Required work | Scan the material and copy out each line where the word "with" occurs.

Provided records |
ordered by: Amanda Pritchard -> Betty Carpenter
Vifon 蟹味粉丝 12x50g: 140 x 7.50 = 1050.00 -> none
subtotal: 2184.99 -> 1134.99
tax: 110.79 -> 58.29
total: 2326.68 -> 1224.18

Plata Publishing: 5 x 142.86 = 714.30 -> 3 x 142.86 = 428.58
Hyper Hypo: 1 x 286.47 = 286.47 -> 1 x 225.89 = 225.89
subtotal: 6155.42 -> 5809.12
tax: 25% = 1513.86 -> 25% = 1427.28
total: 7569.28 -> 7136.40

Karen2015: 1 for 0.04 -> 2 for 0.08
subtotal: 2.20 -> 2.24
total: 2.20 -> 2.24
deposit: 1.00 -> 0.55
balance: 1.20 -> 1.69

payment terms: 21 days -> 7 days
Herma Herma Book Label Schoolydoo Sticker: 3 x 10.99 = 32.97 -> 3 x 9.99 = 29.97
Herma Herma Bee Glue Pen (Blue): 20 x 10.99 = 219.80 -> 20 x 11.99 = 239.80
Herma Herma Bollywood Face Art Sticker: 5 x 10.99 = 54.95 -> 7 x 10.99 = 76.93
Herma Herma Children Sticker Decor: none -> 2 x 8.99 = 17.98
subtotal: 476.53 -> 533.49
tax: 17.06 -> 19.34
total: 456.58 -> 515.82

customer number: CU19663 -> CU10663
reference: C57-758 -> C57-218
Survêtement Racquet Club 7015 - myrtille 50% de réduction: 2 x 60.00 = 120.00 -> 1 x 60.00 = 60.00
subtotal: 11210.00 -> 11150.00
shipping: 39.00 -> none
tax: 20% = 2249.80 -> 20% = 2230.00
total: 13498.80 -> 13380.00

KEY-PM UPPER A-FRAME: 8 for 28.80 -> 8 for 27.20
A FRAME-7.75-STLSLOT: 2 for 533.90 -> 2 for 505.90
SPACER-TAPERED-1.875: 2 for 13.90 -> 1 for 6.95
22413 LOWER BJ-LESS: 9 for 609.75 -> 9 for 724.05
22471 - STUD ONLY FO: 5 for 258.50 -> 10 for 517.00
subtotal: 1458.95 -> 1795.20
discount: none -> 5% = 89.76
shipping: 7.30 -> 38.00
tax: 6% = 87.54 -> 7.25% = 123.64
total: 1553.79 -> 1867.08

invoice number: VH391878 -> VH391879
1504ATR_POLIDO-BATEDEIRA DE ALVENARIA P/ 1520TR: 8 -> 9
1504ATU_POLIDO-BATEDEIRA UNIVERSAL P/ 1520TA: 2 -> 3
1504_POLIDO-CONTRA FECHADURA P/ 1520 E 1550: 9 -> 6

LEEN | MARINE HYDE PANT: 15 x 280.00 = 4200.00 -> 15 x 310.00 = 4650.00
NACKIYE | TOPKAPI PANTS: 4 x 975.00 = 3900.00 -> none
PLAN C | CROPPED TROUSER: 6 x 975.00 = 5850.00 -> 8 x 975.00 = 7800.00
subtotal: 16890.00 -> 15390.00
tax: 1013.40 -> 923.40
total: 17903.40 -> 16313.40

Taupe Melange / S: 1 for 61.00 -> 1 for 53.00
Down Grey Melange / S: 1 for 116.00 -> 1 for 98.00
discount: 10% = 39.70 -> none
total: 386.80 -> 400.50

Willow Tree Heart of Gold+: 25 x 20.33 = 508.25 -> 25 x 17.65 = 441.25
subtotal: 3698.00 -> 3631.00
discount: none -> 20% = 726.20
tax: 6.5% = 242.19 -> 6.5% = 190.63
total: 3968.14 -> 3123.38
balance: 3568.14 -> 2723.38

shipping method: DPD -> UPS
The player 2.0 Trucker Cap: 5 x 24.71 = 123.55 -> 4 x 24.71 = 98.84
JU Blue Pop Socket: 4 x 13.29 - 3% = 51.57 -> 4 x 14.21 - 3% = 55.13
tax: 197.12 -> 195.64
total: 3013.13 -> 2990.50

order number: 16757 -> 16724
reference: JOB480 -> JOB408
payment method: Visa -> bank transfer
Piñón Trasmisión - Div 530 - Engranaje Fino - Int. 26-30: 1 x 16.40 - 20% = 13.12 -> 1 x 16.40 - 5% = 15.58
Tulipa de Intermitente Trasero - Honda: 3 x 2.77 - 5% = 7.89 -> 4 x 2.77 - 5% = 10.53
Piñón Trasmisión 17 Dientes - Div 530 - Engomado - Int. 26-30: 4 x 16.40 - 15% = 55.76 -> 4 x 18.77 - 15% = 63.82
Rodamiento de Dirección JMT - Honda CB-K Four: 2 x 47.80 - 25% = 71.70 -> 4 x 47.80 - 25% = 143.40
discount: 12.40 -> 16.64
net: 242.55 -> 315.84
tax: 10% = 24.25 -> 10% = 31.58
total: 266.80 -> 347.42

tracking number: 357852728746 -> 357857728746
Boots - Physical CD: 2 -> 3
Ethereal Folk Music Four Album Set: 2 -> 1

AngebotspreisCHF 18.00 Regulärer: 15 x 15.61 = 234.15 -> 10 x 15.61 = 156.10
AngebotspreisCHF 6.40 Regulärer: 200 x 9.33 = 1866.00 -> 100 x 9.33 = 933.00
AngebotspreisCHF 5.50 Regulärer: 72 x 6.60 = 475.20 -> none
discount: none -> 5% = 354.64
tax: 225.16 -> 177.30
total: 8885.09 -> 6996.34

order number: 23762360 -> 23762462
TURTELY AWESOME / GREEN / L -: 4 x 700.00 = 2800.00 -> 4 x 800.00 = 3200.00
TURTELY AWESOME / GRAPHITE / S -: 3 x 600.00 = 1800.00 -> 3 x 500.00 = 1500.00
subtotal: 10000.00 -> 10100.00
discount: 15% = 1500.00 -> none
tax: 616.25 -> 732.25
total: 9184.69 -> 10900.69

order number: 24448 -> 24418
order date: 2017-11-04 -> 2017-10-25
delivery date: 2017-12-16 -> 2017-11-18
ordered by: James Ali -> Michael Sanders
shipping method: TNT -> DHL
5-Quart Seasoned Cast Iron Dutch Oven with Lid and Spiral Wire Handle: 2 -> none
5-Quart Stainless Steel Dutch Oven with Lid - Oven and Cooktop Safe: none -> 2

Written response |
5-Quart Seasoned Cast Iron Dutch Oven with Lid and Spiral Wire Handle: 2 -> none
5-Quart Stainless Steel Dutch Oven with Lid - Oven and Cooktop Safe: none -> 2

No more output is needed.